While we were waiting, some fired glazed glasses with cold water and ice were brought to our table. Again showing that this was a cut above the ‘everyday’ local Thai restaurant. On the table there are also woven ‘Vietnamese coolie hats’ that are covering the usual containers of fish sauce, chilli powder, vinegar and sugar.
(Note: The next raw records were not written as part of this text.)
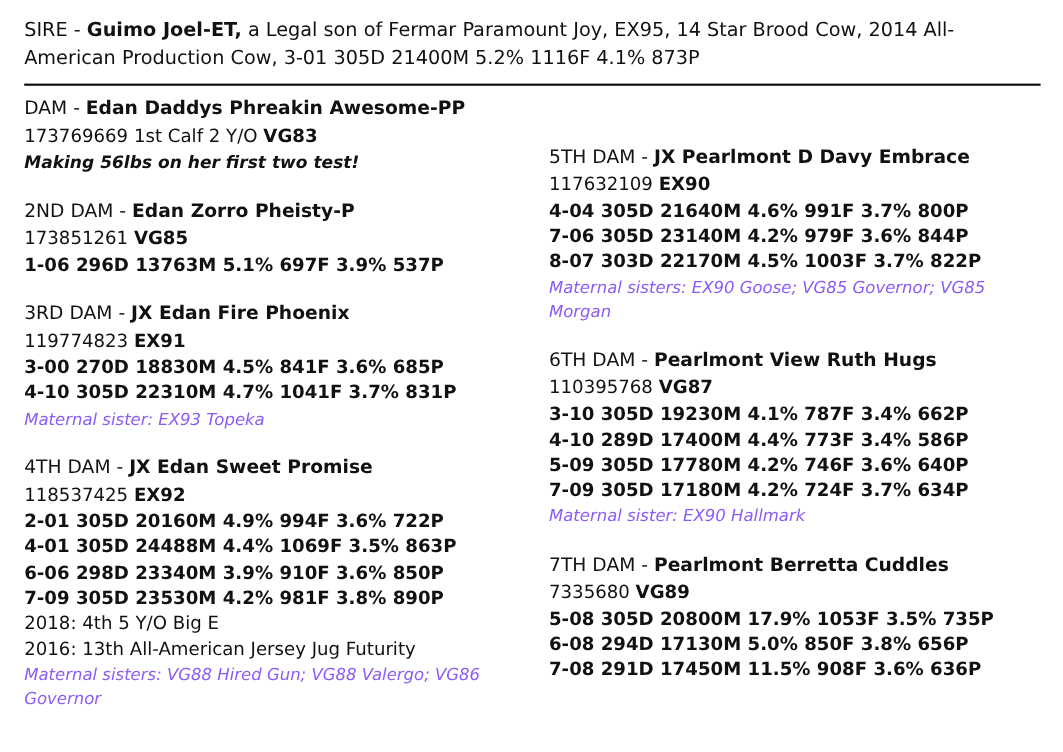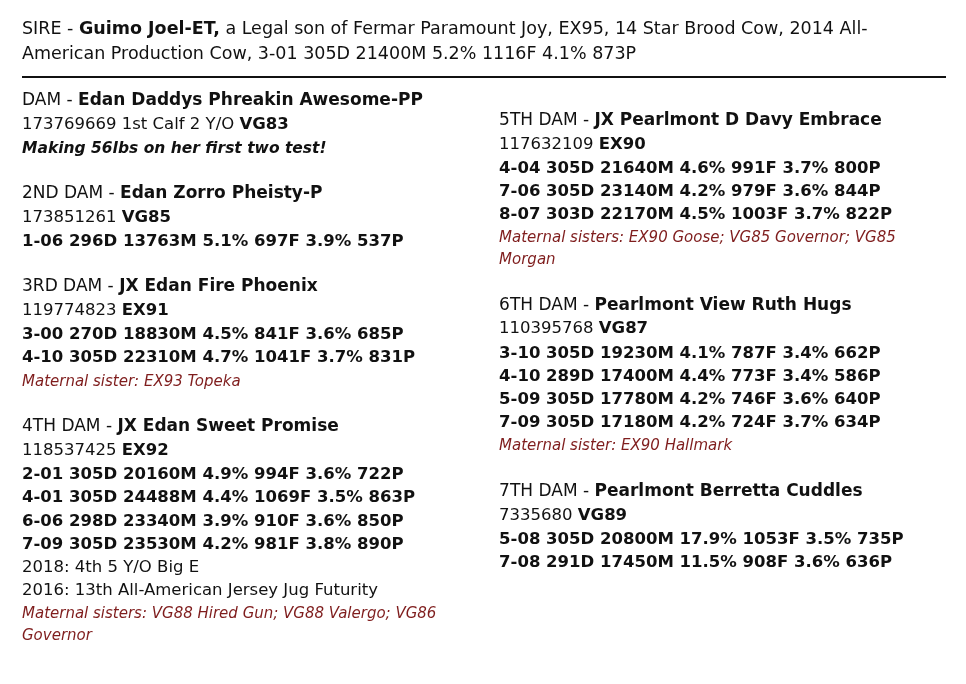--- a/index.html
+++ b/index.html
@@ -112,7 +112,7 @@
     margin-top: 2px;
   }
   .right-offset-top {
-    margin-top: 20px;
+    margin-top: 44px;
   }
 </style>
 </head>

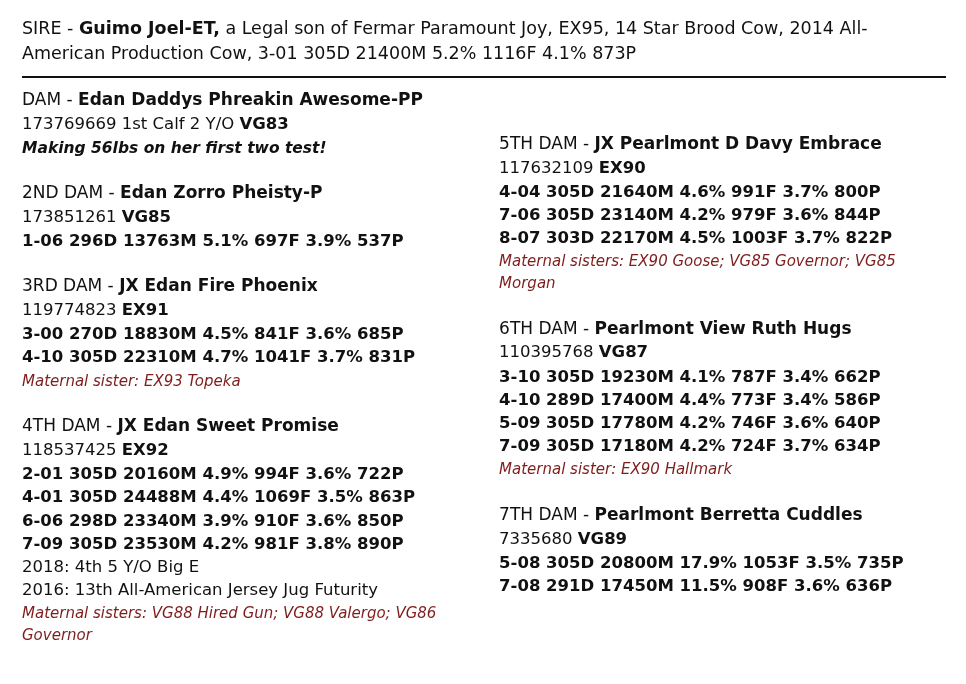--- a/index.html
+++ b/index.html
@@ -108,7 +108,7 @@
     font-style: italic;
     font-size: 15px;
     line-height: 1.45;
-    color: #7f1d1d;
+    color: #8b5cf6;
     margin-top: 2px;
   }
   .right-offset-top {

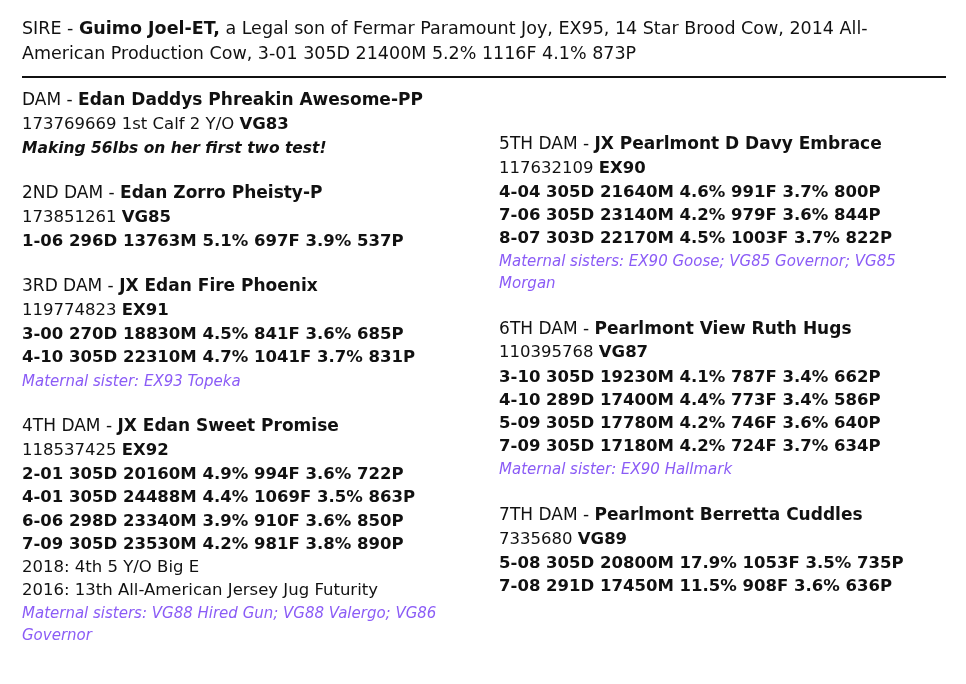--- a/index.html
+++ b/index.html
@@ -216,6 +216,7 @@
           <span class="dam-id">7335680 </span><span class="dam-class">VG89</span>
         </div>
         <div class="record-line">5-08 305D 20800M 17.9% 1053F 3.5% 735P</div>
+        <div class="record-line">6-08 294D 17130M 5.0% 850F 3.8% 656P</div>
         <div class="record-line">7-08 291D 17450M 11.5% 908F 3.6% 636P</div>
       </div>
 

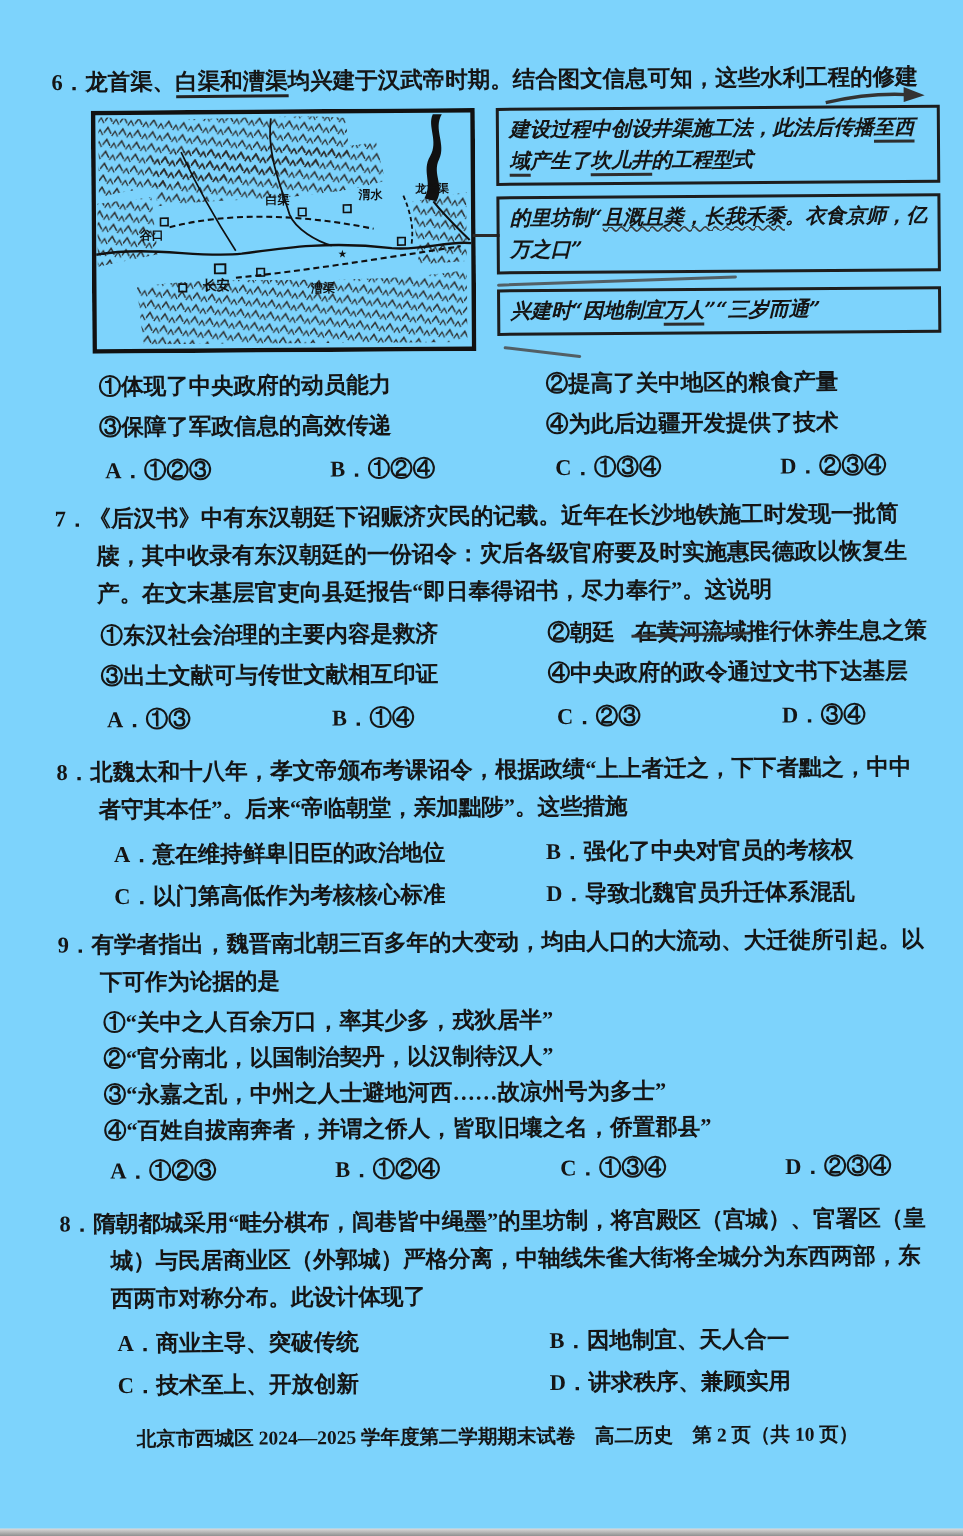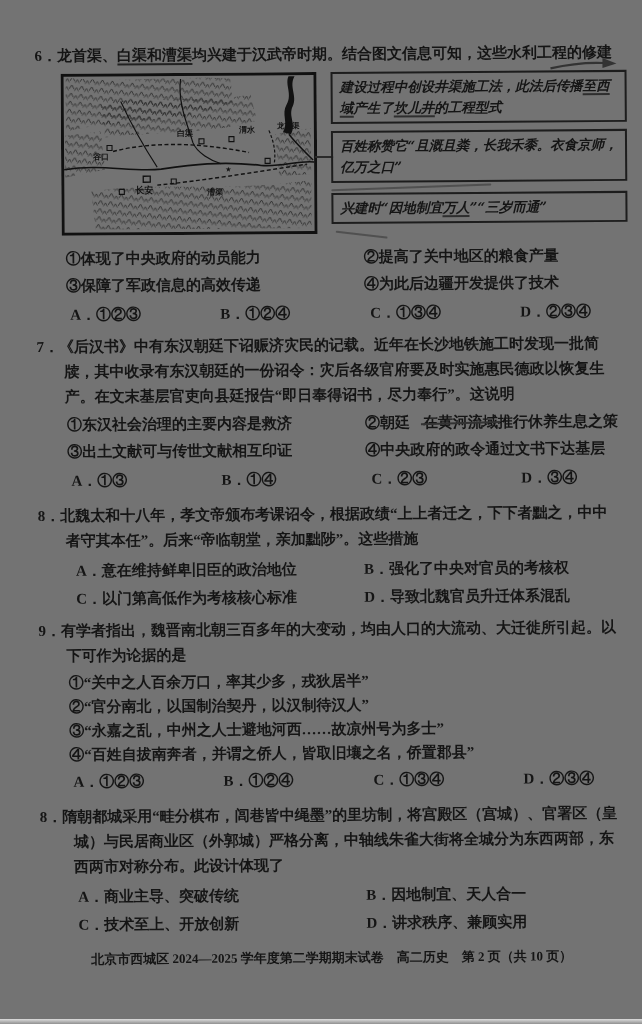--- a/index.html
+++ b/index.html
@@ -4,7 +4,7 @@
 <style>
   html,body{margin:0;padding:0;}
   body{background:#e9e9e9;font-family:"Liberation Serif","DejaVu Serif",serif;}
-  .page{position:relative;width:642px;height:1024px;background:#737373;overflow:hidden;color:#151515;}
+  .page{position:relative;width:642px;height:1024px;background:#7dd3fc;overflow:hidden;color:#151515;}
   .content{position:absolute;top:0;left:0;right:0;padding:0 26px 0 34px;transform:rotate(-0.4deg);transform-origin:50% 0;}
   .q{margin:0;}
   .stem{margin:0;font-size:15px;line-height:25px;font-weight:600;padding-left:28px;text-indent:-28px;}

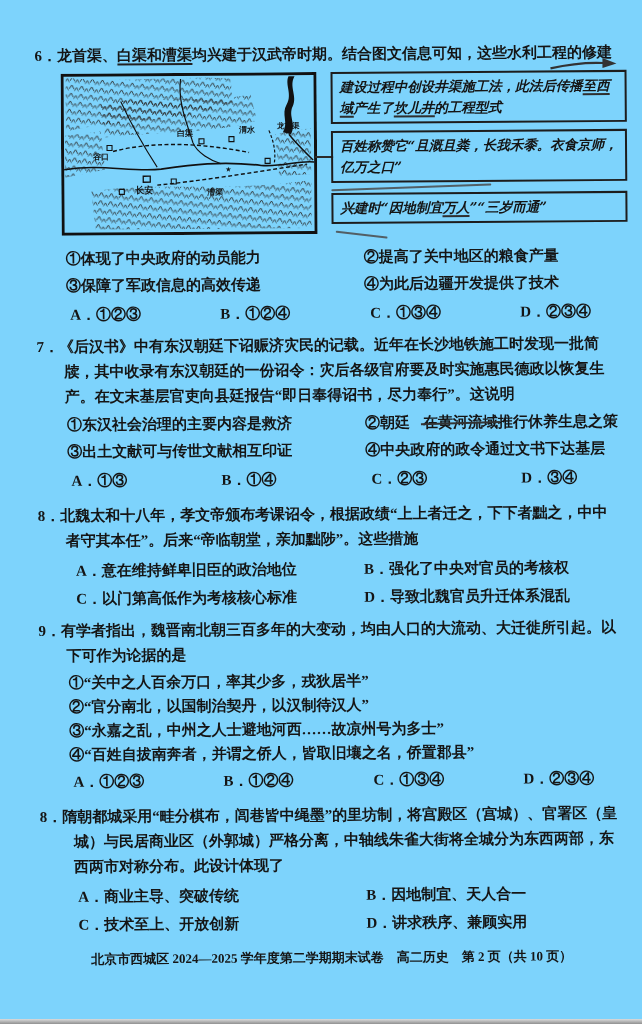--- a/index.html
+++ b/index.html
@@ -104,7 +104,7 @@
         </div>
 
         <div class="tbox b2">
-          <span>百姓称赞它“</span><span class="ul-wavy">且溉且粪，长我禾黍</span><span>。衣食京师，亿万之口”</span>
+          <span>的里坊制“</span><span class="ul-wavy">且溉且粪，长我禾黍</span><span>。衣食京师，亿万之口”</span>
         </div>
 
         <div class="tbox b3">

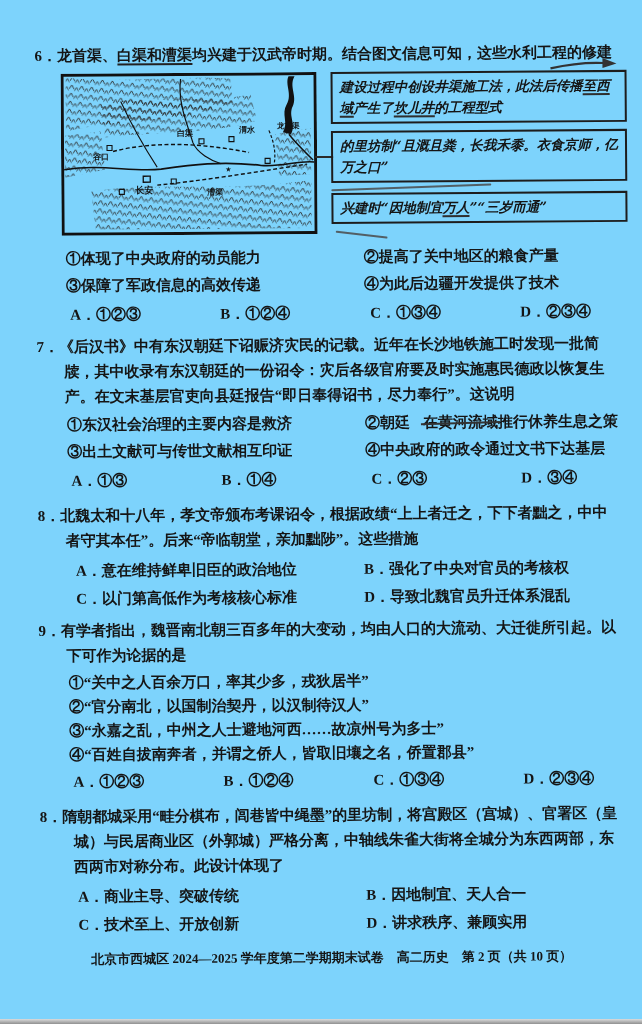--- a/index.html
+++ b/index.html
@@ -20,7 +20,7 @@
   .b3{top:121px;}
   .ul{border-bottom:2px solid #2e2e2e;}
   .ul-solid{border-bottom:2.5px solid #222;}
-  .ul-wavy{text-decoration-style:wavy;text-decoration-thickness:1.2px;text-decoration-color:#3a3a3a;}
+  .ul-wavy{text-decoration:underline;text-decoration-style:wavy;text-decoration-thickness:1.2px;text-decoration-color:#3a3a3a;}
   .strike{position:relative;margin-left:13px;}
   .strike::after{content:"";position:absolute;left:-2px;right:-2px;top:52%;height:2px;background:#333;transform:rotate(-1.2deg);}
   .pencil{position:absolute;height:2px;background:#4a4a4a;border-radius:2px;opacity:.85;}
The next shock is the menu. There really isn’t one, and certainly nothing in English, though this may have been done by now. On the table there are some small sheets of paper with the dishes (in Thai) and the diners tick off what they would like. For the non-Thai’s this is difficult, but again I say, yes it is worth it, just believe me. The choices are very restricted and cover a Pad Thai, a couple of noodle dishes, and a soup, a kao soy, a green curry, a sweet pork with garlic and a saffron rice with chicken. The staff are fortunately bilingual enough, so you’ll get by, and always remember that you can walk around the tables, see something you like and point! It always works.

There is also a selection of desserts (kanom Thai) which are something extraordinary, we found out. The owner’s wife is a prize winning desserts chef, and there are many different examples of her craft available, including such items as a blue kanom Thai, with the colouring done by using sweet pea flowers. Other desserts include the American ‘brownie’, Swiss rolls, sponges and a toffee cake. The owner’s wife has a sweet tooth.

We tried a selection of dishes at this restaurant, being joined by the owners to produce a circle of diners large enough to have the gamut of dishes to taste. I was particularly taken with the kao soy which is cooked using a Mae Hong Son variation, making it less ‘rich’ than the usual Chiang Mai version. I have to also admit that I am a kao soy ‘junkie’.

The Pad Thai, which came with shrimps was excellent, and the sweet tasting garlic pork was also very flavoursome, a dish that comes with many items, and you mix them together. Here was the next surprise. That garlic pork dish was the most expensive, coming out at B. 30. In fact all the items were between B. 15 and B. 30. Now it was easy to see why the place was well patronized. Good food and good value gets them in every time.

We finished by attacking the range of desserts, and Madame confirmed they were indeed very rich, some very different, but very nice!

Quite frankly we were amazed by the food at Ruen Mai Thai Yai, though on retrospect, looking at the number of locals who were eating there, we should have realized that this restaurant was something special. The cleanliness was the first aspect we noted. The food was very, very good. And the prices are so low it is ludicrous. Highly recommended!

Ruen Mai Thai Yai, Chottanachangpuek Soi 8, behind the Rajabhat Institute, telephone 053 213 092, 09 434 9922. Open 8 a.m. until 6 p.m. and closed Mondays only. Street parking only.